Exercise objective:
In the listing below, identify each line with the word "width" and return those lines.

____ Available records

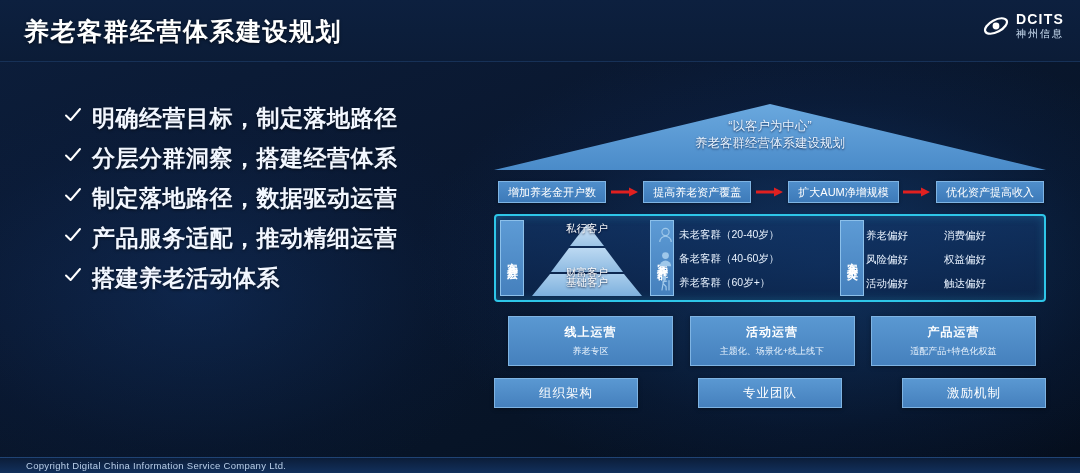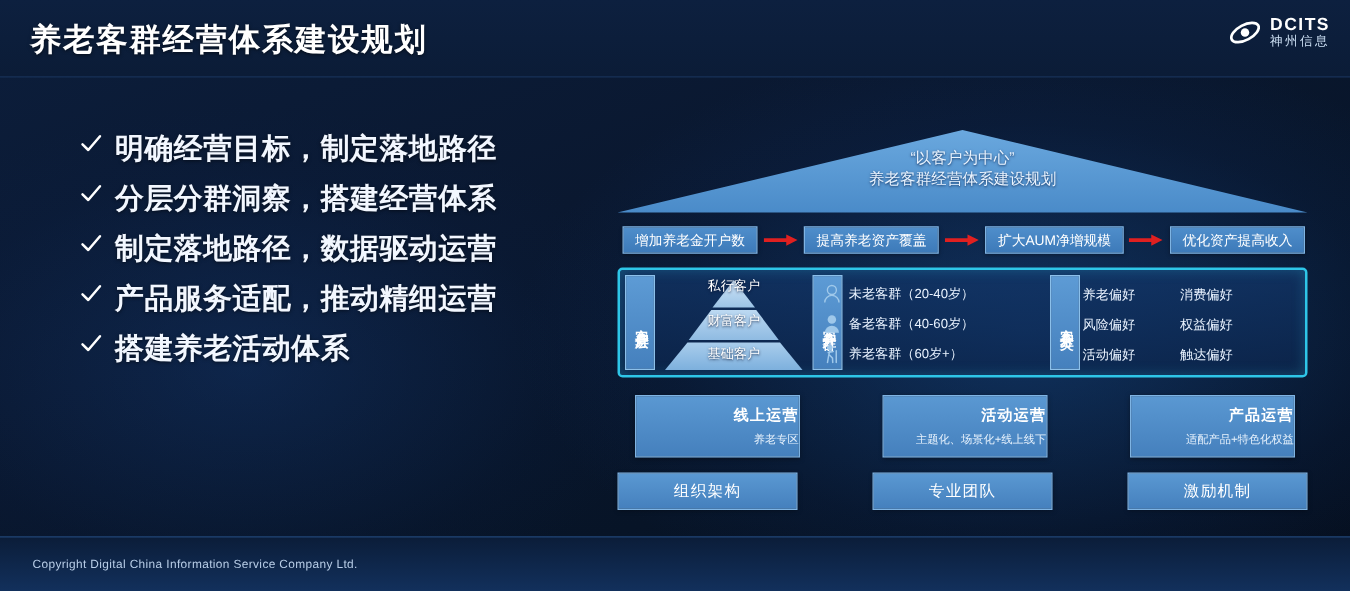--- a/index.html
+++ b/index.html
@@ -98,7 +98,7 @@
   .pyr-txt { position:absolute; width:118px; text-align:center; color:#ffffff;
              font-size:10.5px; text-shadow:0 1px 2px rgba(0,10,40,0.85); }
   .pyr-t1 { top:0; }
-  .pyr-t2 { top:28px; }
+  .pyr-t2 { top:44px; }
   .pyr-t3 { top:54px; }
 
   .col-b { width:190px; position:relative; }

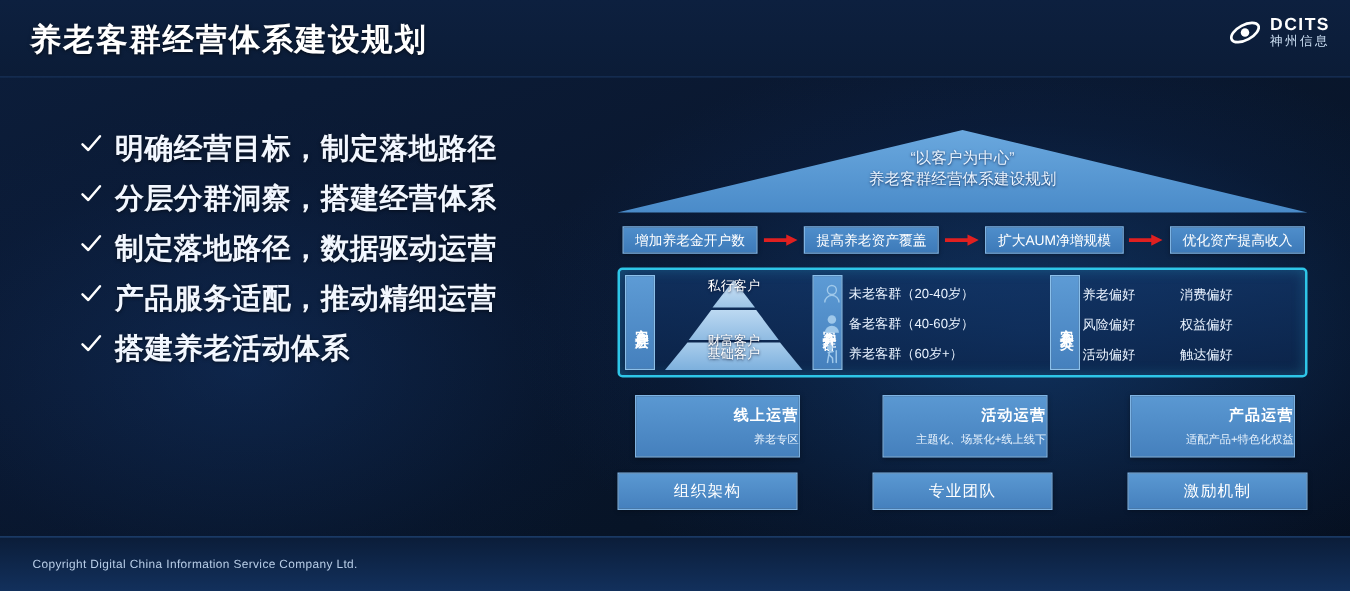--- a/index.html
+++ b/index.html
@@ -118,10 +118,10 @@
   .ops-row { position:absolute; left:28px; top:228px; width:528px; height:50px;
              display:flex; justify-content:space-between; }
   .ops-box {
-    width:132px; height:50px;
+    width:165px; height:50px;
     background:linear-gradient(180deg,#5a98d2 0%,#4580bd 100%);
     border:1px solid #7fb4e3;
-    display:flex; flex-direction:column; align-items:flex-end; justify-content:center;
+    display:flex; flex-direction:column; align-items:center; justify-content:center;
     box-shadow:0 1px 4px rgba(0,0,0,0.35);
   }
   .ops-title { color:#ffffff; font-size:12px; font-weight:bold; letter-spacing:1px; }

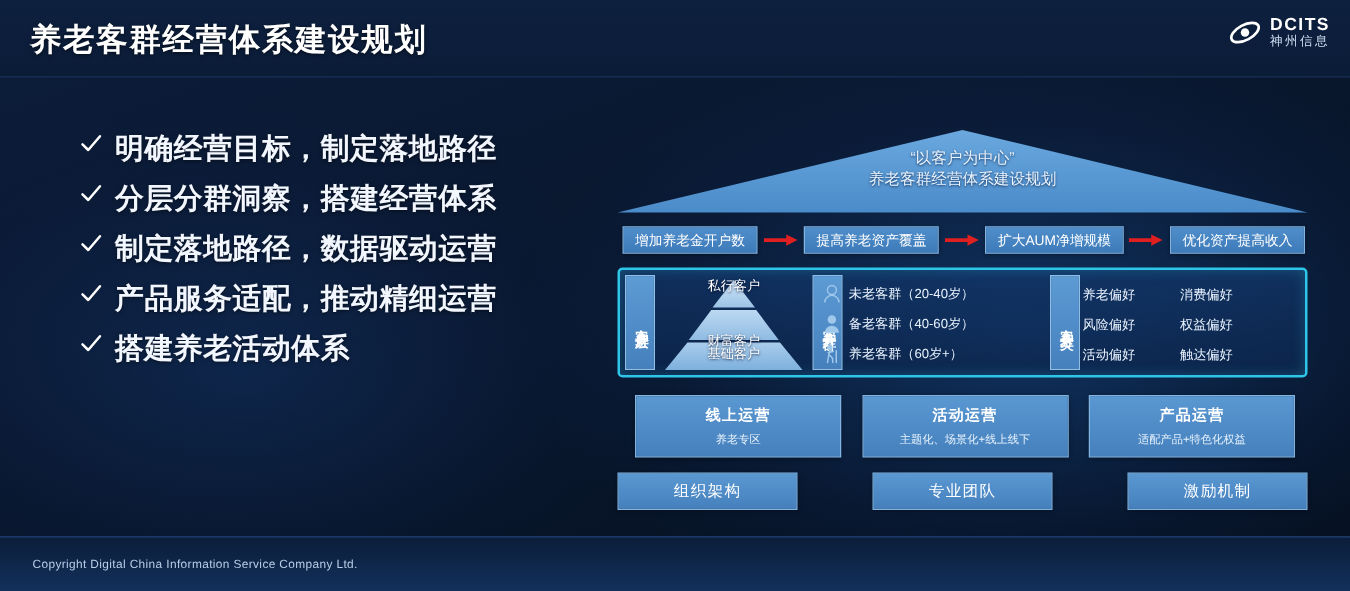--- a/index.html
+++ b/index.html
@@ -139,7 +139,7 @@
     box-shadow:0 1px 4px rgba(0,0,0,0.35);
   }
   .footer-inner {
-    position:absolute; left:0; bottom:0; width:1080px; height:44px;
+    position:absolute; left:0; bottom:0; width:1080px; height:16px;
     background:linear-gradient(180deg,#0b1d39 0%,#12305c 100%);
     border-top:1px solid rgba(80,140,210,0.22);
     display:flex; align-items:center;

________

Task response:
   .pyr-txt { position:absolute; width:118px; text-align:center; color:#ffffff;
   .col-b { width:190px; position:relative; }
   .ops-row { position:absolute; left:28px; top:228px; width:528px; height:50px;
-    width:132px; height:50px;
+    width:165px; height:50px;
-    position:absolute; left:0; bottom:0; width:1080px; height:44px;
+    position:absolute; left:0; bottom:0; width:1080px; height:16px;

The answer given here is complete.